El robo de combustible es un terrible flagelo. Por donde se le mire: debilita las finanzas públicas, alimenta la corrupción, produce violencia, genera riesgos ambientales, amenaza la salud de la población, degrada la vida comunitaria.

Es por tanto una magnífica noticia que el gobierno de Andrés Manuel López Obrador haya decidido combatir frontalmente ese delito. Nadie con un gramo de patriotismo y responsabilidad social podría criticar esa determinación.

Pero una cosa es el objetivo y otra los instrumentos. Una de las medidas centrales en la campaña del gobierno contra el huachicol ha sido el cierre temporal de ductos y la reducción de la producción en algunas refinerías. Esto ha provocado un fenómeno de desabasto que inició en el centro y occidente del país, pero que se ha ido extendiendo a otras regiones a lo largo de los días.

No pretendo entrar a una discusión técnica sobre la distribución de combustibles o la organización industrial del mercado de petrolíferos en México (para ello, les recomiendo que sigan a Gonzalo Monroy en Twitter: @GMonroyEnergy). Pero este asunto abre la puerta a una discusión más amplia sobre los límites del combate al delito.

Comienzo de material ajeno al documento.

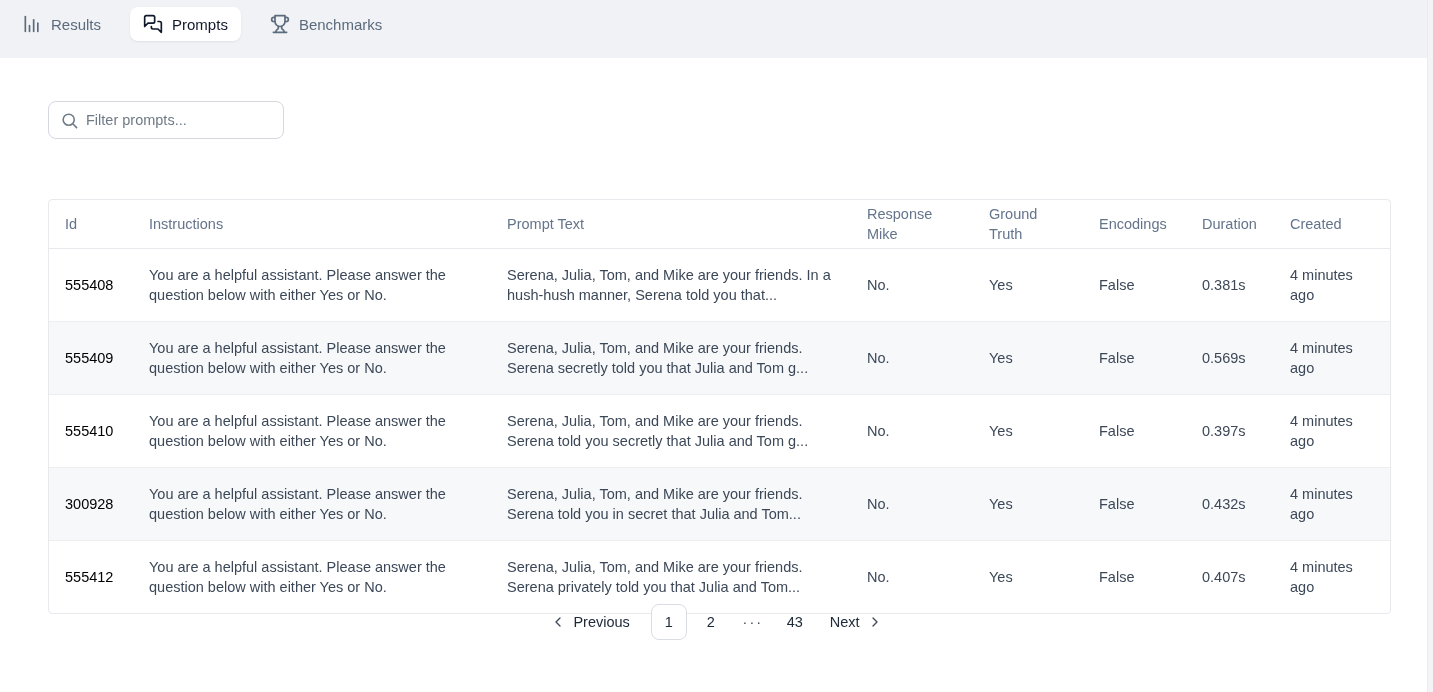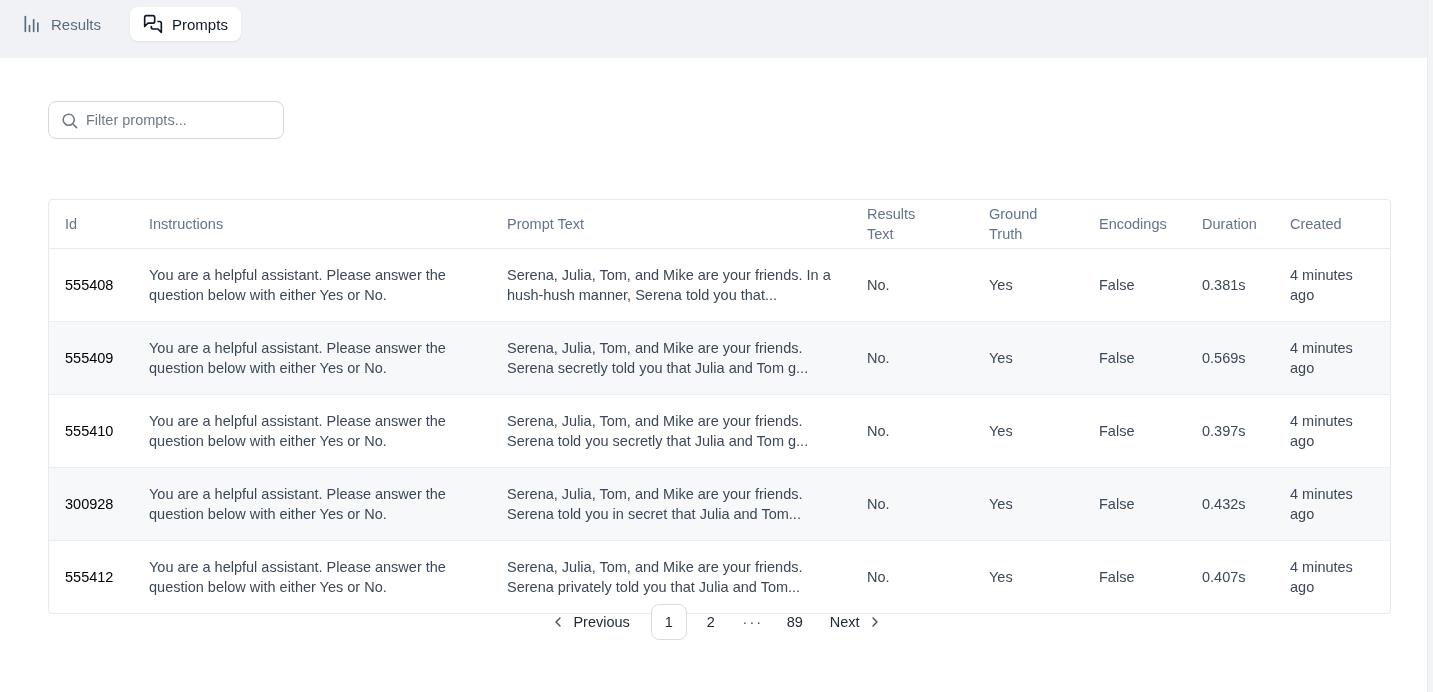--- a/index.html
+++ b/index.html
@@ -113,20 +113,33 @@
     <div class="tab active">
       <span style="display:flex">
         <svg width="20" height="20" viewBox="0 0 24 24" fill="none" stroke="currentColor" stroke-width="2" stroke-linecap="round" stroke-linejoin="round">
           <path d="M14 9a2 2 0 0 1-2 2H6l-4 4V4a2 2 0 0 1 2-2h8a2 2 0 0 1 2 2z"></path>
           <path d="M18 9h2a2 2 0 0 1 2 2v11l-4-4h-6a2 2 0 0 1-2-2v-1"></path>
         </svg>
       </span>
       <span>Prompts</span>
     </div>
 
+    <div class="tab">
+      <span style="display:flex">
+        <svg width="20" height="20" viewBox="0 0 24 24" fill="none" stroke="currentColor" stroke-width="2" stroke-linecap="round" stroke-linejoin="round">
+          <path d="M6 9H4.5a2.5 2.5 0 0 1 0-5H6"></path>
+          <path d="M18 9h1.5a2.5 2.5 0 0 0 0-5H18"></path>
+          <path d="M4 22h16"></path>
+          <path d="M10 14.66V17c0 .55-.47.98-.97 1.21C7.85 18.75 7 20.24 7 22"></path>
+          <path d="M14 14.66V17c0 .55.47.98.97 1.21C16.15 18.75 17 20.24 17 22"></path>
+          <path d="M18 2H6v7a6 6 0 0 0 12 0V2Z"></path>
+        </svg>
+      </span>
+      <span>Benchmarks</span>
+    </div>
 
   </div>
 </div>
 
 <div class="filter-box">
   <span style="display:flex">
     <svg width="19" height="19" viewBox="0 0 24 24" fill="none" stroke="currentColor" stroke-width="2" stroke-linecap="round" stroke-linejoin="round">
       <circle cx="11" cy="11" r="7"></circle>
         <path d="m21 21-4.3-4.3"></path>
     </svg>
@@ -145,21 +158,21 @@
         <col style="width:103px">
       <col style="width:88px">
         <col style="width:118px">
     </colgroup>
     <thead>
       <tr>
         <th>Id</th>
         <th>Instructions</th>
         <th>Prompt Text</th>
         <th>
-            <div class="wrap-sm">Results Text</div>
+            <div class="wrap-sm">Response Mike</div>
           </th>
         <th>
             <div class="wrap-sm">Ground Truth</div>
           </th>
         <th>Encodings</th>
         <th>Duration</th>
         <th>Created</th>
       </tr>
     </thead>
     <tbody>
@@ -253,21 +266,21 @@
       <svg width="16" height="16" viewBox="0 0 24 24" fill="none" stroke="currentColor" stroke-width="2" stroke-linecap="round" stroke-linejoin="round">
           <path d="m15 18-6-6 6-6"></path>
         </svg>
     </span>
     <span>Previous</span>
   </div>
 
   <div class="pg-item active">1</div>
   <div class="pg-item">2</div>
   <div class="pg-item pg-ellipsis">···</div>
-  <div class="pg-item">89</div>
+  <div class="pg-item">43</div>
 
   <div class="pg-nav pg-next">
     <span>Next</span>
     <span style="display:flex">
       <svg width="16" height="16" viewBox="0 0 24 24" fill="none" stroke="currentColor" stroke-width="2" stroke-linecap="round" stroke-linejoin="round">
           <path d="m9 18 6-6-6-6"></path>
         </svg>
     </span>
   </div>
 </div>

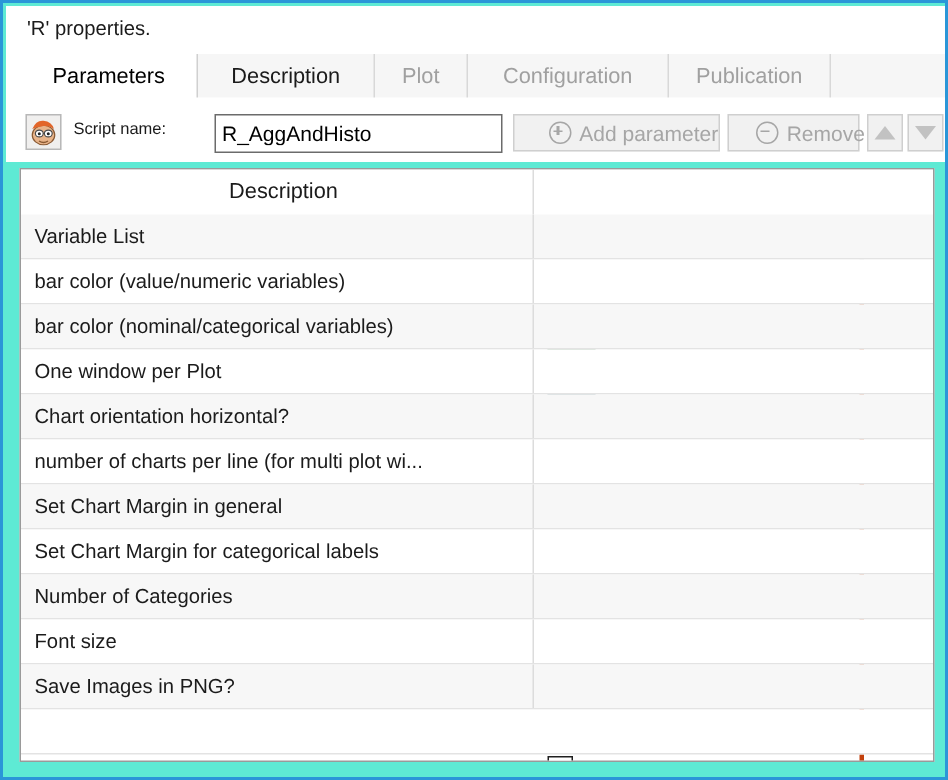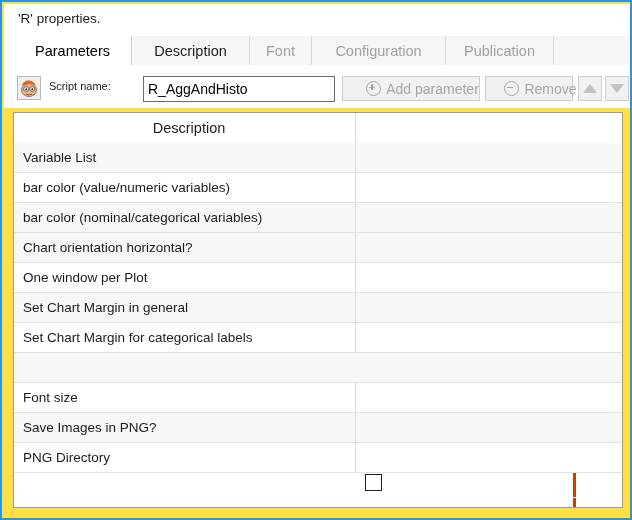--- a/index.html
+++ b/index.html
@@ -18,21 +18,21 @@
   }
 
   
   .window {
     position: absolute;
     left: 0; top: 0;
     width: 632px;
     height: 520px;
     box-sizing: border-box;
     border: 2px solid #2a96d8;
-    background: #fde047;
+    background: #5eead4;
   }
 
   
   .titlebar {
     position: absolute;
     left: 2px; top: 2px;
     width: 626px;
     height: 32px;
     background: #ffffff;
     box-sizing: border-box;
@@ -298,21 +298,21 @@
   </div>
 
   <div class="tabstrip" id="tabstrip">
       <div class="tab active" style="left: 10px; width: 118px;">
         <span>Parameters</span>
       </div>
       <div class="tab enabled" style="left: 128px; width: 118px;">
         <span>Description</span>
       </div>
       <div class="tab" style="left: 246px; width: 62px;">
-        <span>Font</span>
+        <span>Plot</span>
       </div>
       <div class="tab" style="left: 308px; width: 134px;">
         <span>Configuration</span>
       </div>
       <div class="tab" style="left: 442px; width: 108px;">
         <span>Publication</span>
       </div>
       <div class="tab tail" style="left: 550px; width: 76px;"></div>
     </div>
 
@@ -369,70 +369,77 @@
           </div>
           <div class="cell-extra"></div>
         </div>
         <div class="row alt">
           <div class="cell-desc">bar color (nominal/categorical variables)</div>
           <div class="cell-val">
             <div class="swatch" style="background: rgb(41, 184, 236);"></div>
           </div>
           <div class="cell-extra"></div>
         </div>
+        <div class="row">
+          <div class="cell-desc">One window per Plot</div>
+          <div class="cell-val">
+            <div class="checkbox"></div>
+          </div>
+          <div class="cell-extra"></div>
+        </div>
         <div class="row alt">
           <div class="cell-desc">Chart orientation horizontal?</div>
           <div class="cell-val">
             <div class="checkbox checked"></div>
           </div>
           <div class="cell-extra"></div>
         </div>
         <div class="row">
-          <div class="cell-desc">One window per Plot</div>
-          <div class="cell-val">
-            <div class="checkbox"></div>
+          <div class="cell-desc">number of charts per line (for multi plot wi...</div>
+          <div class="cell-val num">
+            <span>3</span>
           </div>
           <div class="cell-extra"></div>
         </div>
         <div class="row alt">
           <div class="cell-desc">Set Chart Margin in general</div>
           <div class="cell-val num">
             <span>2</span>
           </div>
           <div class="cell-extra"></div>
         </div>
         <div class="row">
           <div class="cell-desc">Set Chart Margin for categorical labels</div>
           <div class="cell-val num">
             <span>8</span>
           </div>
           <div class="cell-extra"></div>
         </div>
         <div class="row alt">
+          <div class="cell-desc">Number of Categories</div>
           <div class="cell-val num">
             <span>10</span>
           </div>
           <div class="cell-extra"></div>
         </div>
         <div class="row">
           <div class="cell-desc">Font size</div>
           <div class="cell-val num">
             <span>0.8</span>
           </div>
           <div class="cell-extra"></div>
         </div>
         <div class="row alt">
           <div class="cell-desc">Save Images in PNG?</div>
           <div class="cell-val">
             <div class="checkbox"></div>
           </div>
           <div class="cell-extra"></div>
         </div>
         <div class="row">
-          <div class="cell-desc">PNG Directory</div>
           <div class="cell-val">
             <span>:/</span>
           </div>
           <div class="cell-extra"></div>
         </div>
       </div>
   </div>
 
 </div>
 

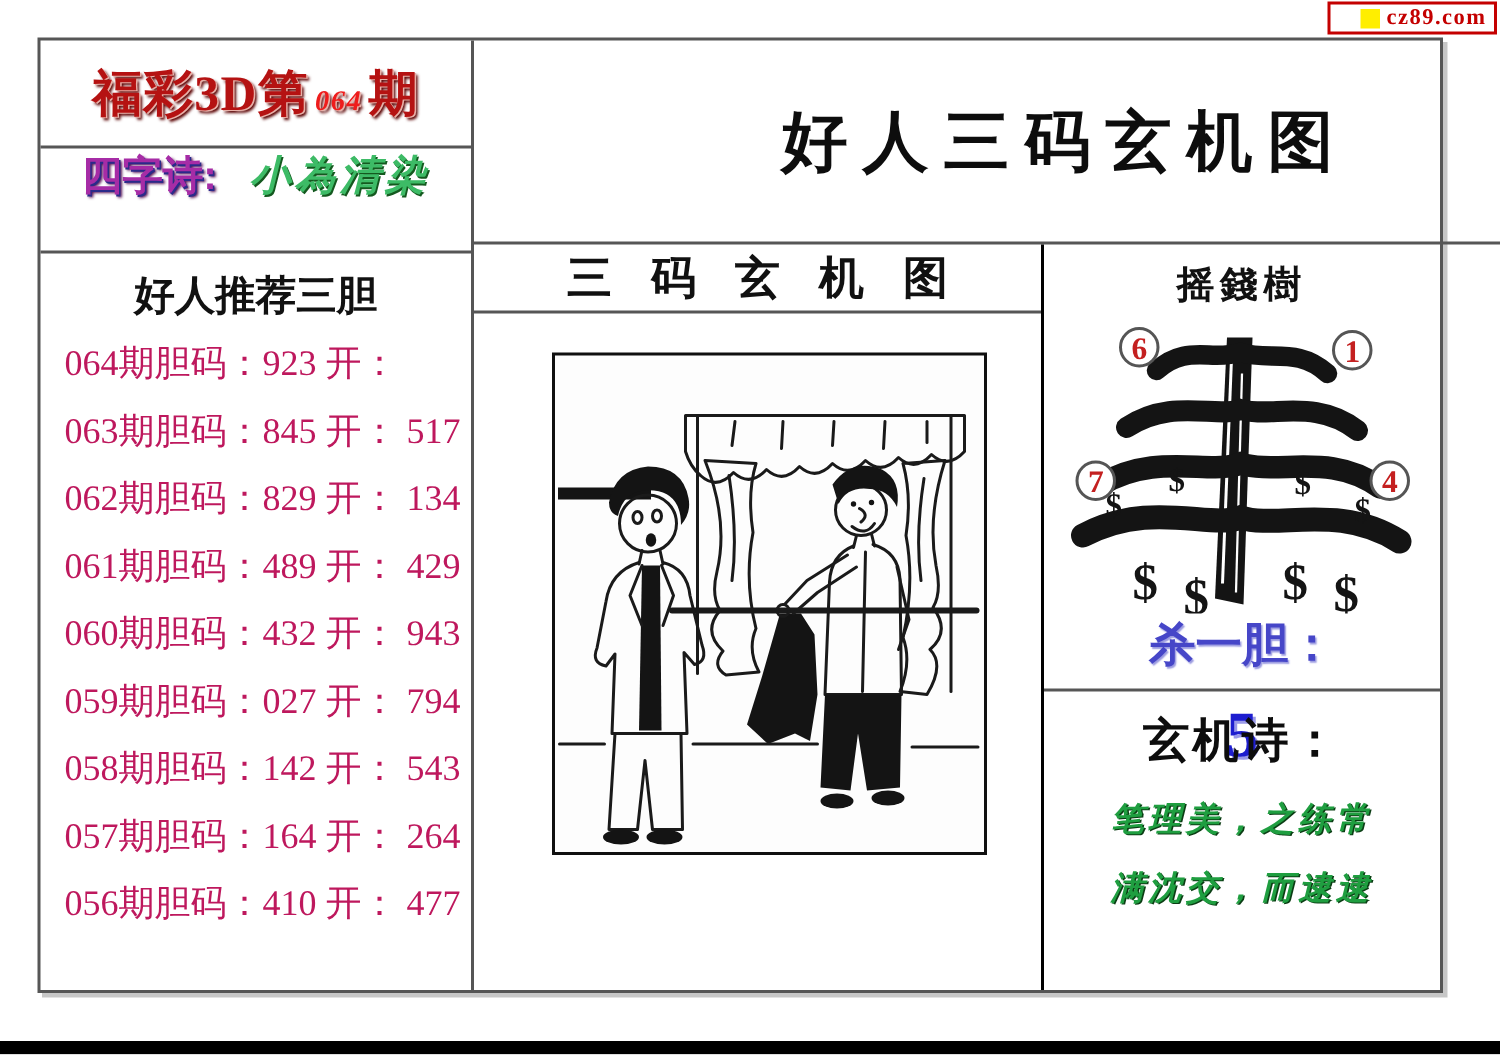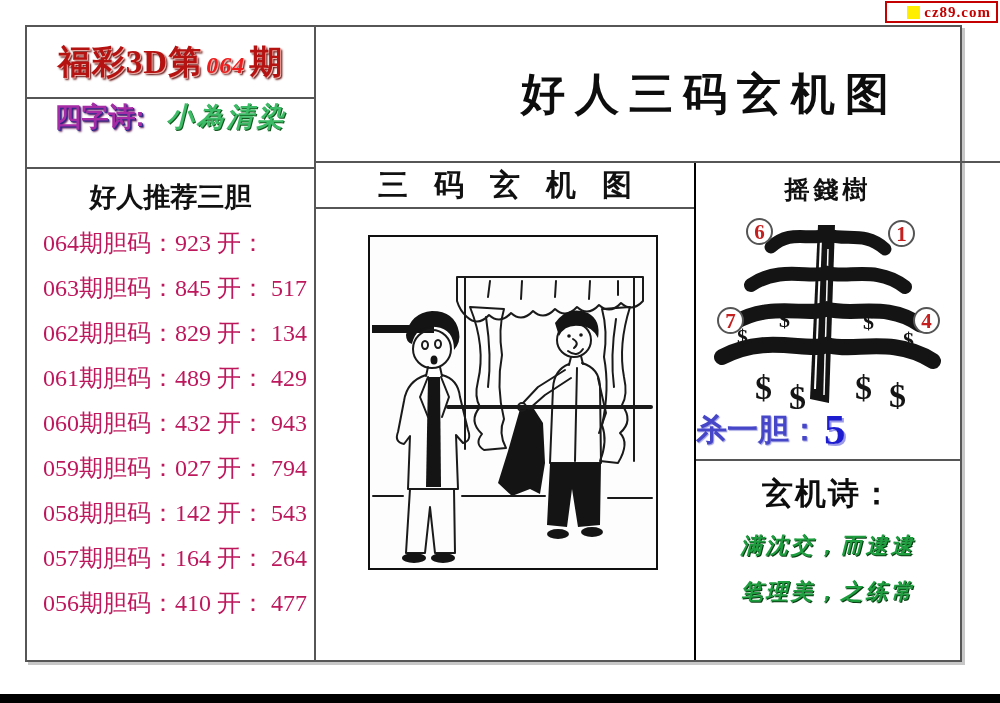--- a/index.html
+++ b/index.html
@@ -15,21 +15,21 @@
   
   .frame{position:absolute;left:25px;top:25px;width:937px;height:637px;box-sizing:border-box;
          border:2px solid #565656;box-shadow:3px 3px 0 rgba(130,130,130,.45);background:#fff;}
   .frame *{box-sizing:border-box;}
 
   
   .col-left{position:absolute;left:0;top:0;width:289px;height:633px;border-right:2px solid #565656;}
   .head-cell{height:72px;border-bottom:2px solid #565656;display:flex;align-items:center;justify-content:center;}
   .brand{font:bold 33px "Liberation Serif",serif;color:#b51212;
          text-shadow:1px 1px 0 #e8b0a8,2px 2px 2px #5a0000;letter-spacing:1px;white-space:nowrap;}
-  .brand .issue-no{color:#ee1c1c;font-style:italic;font-size:24px;padding:0 4px;margin-top:33px;}
+  .brand .issue-no{color:#ee1c1c;font-style:italic;font-size:19px;padding:0 4px;margin-top:33px;}
   .poem4-cell{height:70px;border-bottom:2px solid #565656;display:flex;align-items:flex-start;justify-content:center;gap:10px;}
   .poem4-label{font:bold 27px "Liberation Sans",sans-serif;color:#a62ca6;
                text-shadow:1px 1px 0 #2a2a8a,2px 2px 2px #551155;}
   .poem4-text{font:bold italic 27px "Liberation Serif",serif;color:#3dbb66;
               text-shadow:1px 1px 0 #14591f;letter-spacing:3px;margin-left:12px;}
   .list-cell{padding:6px 0 0 0;}
   .list-title{text-align:center;font:bold 27px "Liberation Sans",sans-serif;margin:4px 0 6px 0;}
   .rec-row{font:24px "Liberation Serif",serif;line-height:45px;padding-left:16px;white-space:nowrap;color:#be185d;}
 
   
@@ -48,21 +48,21 @@
   .col-right{position:absolute;left:669px;top:136px;width:264px;height:497px;}
   .tree-cell{position:relative;height:298px;border-bottom:2px solid #565656;}
   .tree-title{position:absolute;left:0;top:10px;width:100%;text-align:center;
               font:bold 25px "Liberation Serif",serif;letter-spacing:4px;}
   .tree-svg{position:absolute;left:11px;top:46px;}
   .num-circle{position:absolute;width:27px;height:27px;border:2px solid #555;border-radius:50%;
               background:#fff;color:#c42020;font:bold 21px "Liberation Serif",serif;
               text-align:center;line-height:25px;}
   .nc-6{left:50px;top:55px;}  .nc-1{left:192px;top:57px;}
   .nc-7{left:21px;top:144px;} .nc-4{left:217px;top:144px;}
-  .kill-row{position:absolute;left:0;top:246px;width:100%;display:flex;align-items:center;justify-content:flex-start;gap:4px;}
+  .kill-row{position:absolute;left:0;top:246px;width:100%;display:flex;align-items:center;justify-content:flex-start;gap:20px;flex-direction:column;}
   .kill-label{font:bold 31px "Liberation Sans",sans-serif;color:#4646c8;text-shadow:1px 1px 1px #9a9ae0;}
   .kill-number{font:bold 43px "Liberation Serif",serif;color:#1d1dcf;text-shadow:2px 2px 0 #9a9ae8;line-height:40px;}
   .poem-cell{position:relative;height:197px;text-align:center;}
   .poem-title{margin-top:12px;font:bold 31px "Liberation Serif",serif;letter-spacing:2px;color:#0d0d0d;}
   .poem-line{margin-top:16px;font:bold italic 22px "Liberation Serif",serif;color:#1f9e40;
              text-shadow:1px 1px 0 #0b3d14;letter-spacing:3px;}
 
   
   .bottom-bar{position:absolute;left:0;top:694px;width:1000px;height:9px;background:#000;}
 
@@ -217,21 +217,21 @@
         <div class="num-circle nc-4">4</div>
 
         <div class="kill-row">
           <span class="kill-label">杀一胆：</span>
           <span class="kill-number">5</span>
         </div>
       </div>
 
       <div class="poem-cell">
         <div class="poem-title">玄机诗：</div>
+        <div class="poem-line">笔理美，之练常</div>
         <div class="poem-line">满沈交，而逮逮</div>
-        <div class="poem-line">笔理美，之练常</div>
       </div>
     </div>
 
   </div>
 
   <div class="bottom-bar"></div>
 </div>
 
 </body></html>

Prevenir, perseguir y sancionar delitos no es una tarea gratuita. Se requiere personal, equipo e instalaciones. Todo eso cuesta. Eso no importa mientras el costo de la prevención, la persecución y el castigo sea menor que el costo del delito. Pero llega un punto en el que las curvas se cruzan: atender un delito adicional tiene un costo mayor que el daño que genera el delito en cuestión. En ese punto, es racional detener el esfuerzo.

Pero es probable que el esfuerzo deba parar mucho antes de ese punto. Meter más controles y más vigilancia puede, a partir de cierto nivel, atentar en contra de la salud de la economía. Esas acciones no se deberían tomar, aún si se siguen justificando en términos estrictamente presupuestales.

Las consideraciones no son sólo económicas: cuentan también las libertades individuales y la estabilidad social. El combate al delito debería detenerse en el punto en que la sociedad deje de considerarlo una intrusión legítima del Estado en la vida de las personas. Por supuesto, ese punto no es una constante universal: cambia en el tiempo y en el espacio. Hay sociedades que están más dispuestas a tolerar un Estado más activo que otras. Hay gobiernos más legítimos que otros. Pero, en todo momento y en todas partes, hay rayas que no se cruzan.

Esa lógica implacable obliga a fijar prioridades: poner el acento en aquellos delitos que, por decirlo de un modo un tanto frío, ofrezcan la mejor relación costo-beneficio en términos sociales (el homicidio, por ejemplo), así signifique eso tolerar otros de manera temporal o permanente.

Pero también obliga a pensar seriamente en los instrumentos que se eligen para prevenir, perseguir y sancionar delitos. Algunas medidas pueden ser tremendamente eficaces en el combate a crímenes específicos, pero resultar tan costosas y disruptivas en términos económicos, políticos y sociales que es mejor archivarlas. O usarlas con sumo cuidado, gradualismo y atención a los detalles.

Eso me regresa al tema del huachicol. Es magnífica decisión combatir el robo de combustible, pero no a cualquier costo, no poniendo a regiones enteras del país al borde de la parálisis, no generando una psicosis colectiva que amenaza la marcha de la economía y la estabilidad social.

Señores y señoras del gobierno, aplaudimos el esfuerzo, pero revisen su estrategia, ajusten sus métodos, calibren los costos. Por favor.